Saved data entries
--------------------

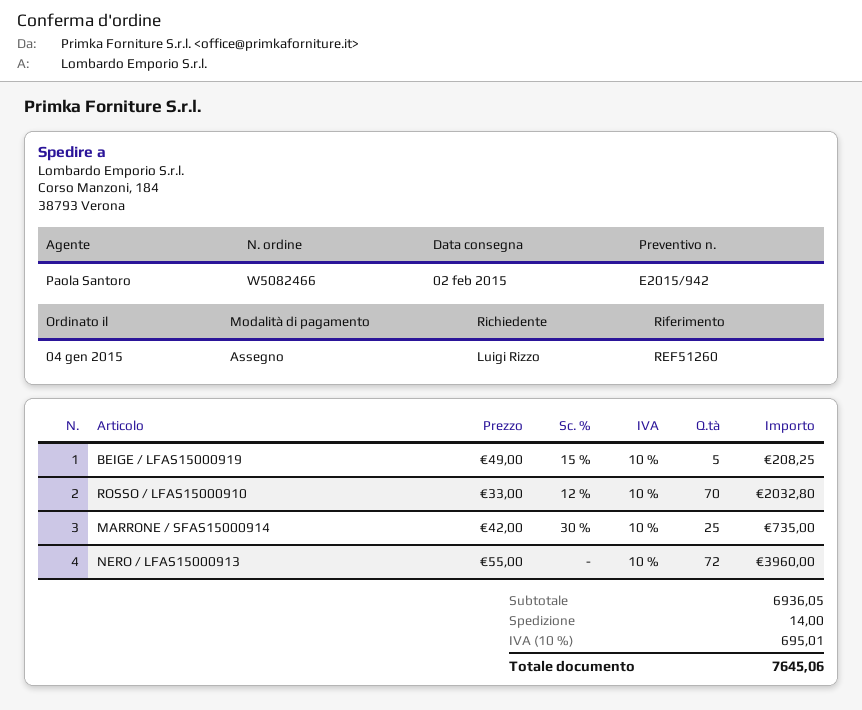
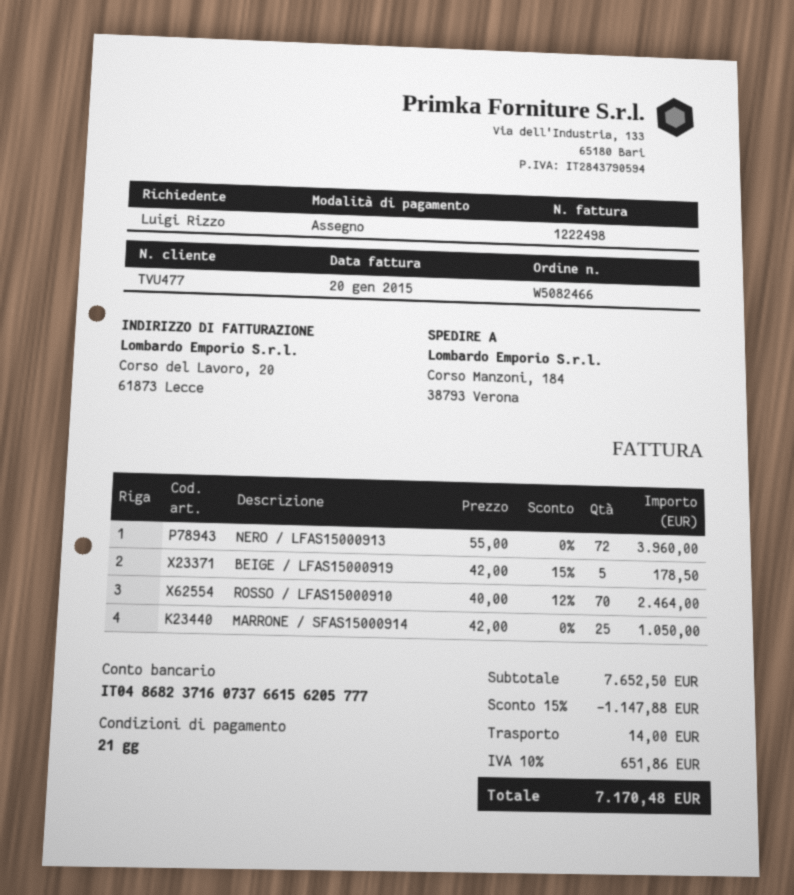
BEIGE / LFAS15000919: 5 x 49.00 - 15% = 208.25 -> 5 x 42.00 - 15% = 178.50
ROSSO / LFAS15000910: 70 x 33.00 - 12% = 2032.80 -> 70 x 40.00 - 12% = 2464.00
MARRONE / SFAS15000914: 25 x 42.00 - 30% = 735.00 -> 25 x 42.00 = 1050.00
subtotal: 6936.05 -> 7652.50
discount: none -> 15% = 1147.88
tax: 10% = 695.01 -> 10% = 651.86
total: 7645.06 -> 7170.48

--------------------

Print each line, exactly as written, from the one that contains "discount: none -> 15% = 1147.88" to the end of the data above, with both end lines included and nothing else.

Solution:
discount: none -> 15% = 1147.88
tax: 10% = 695.01 -> 10% = 651.86
total: 7645.06 -> 7170.48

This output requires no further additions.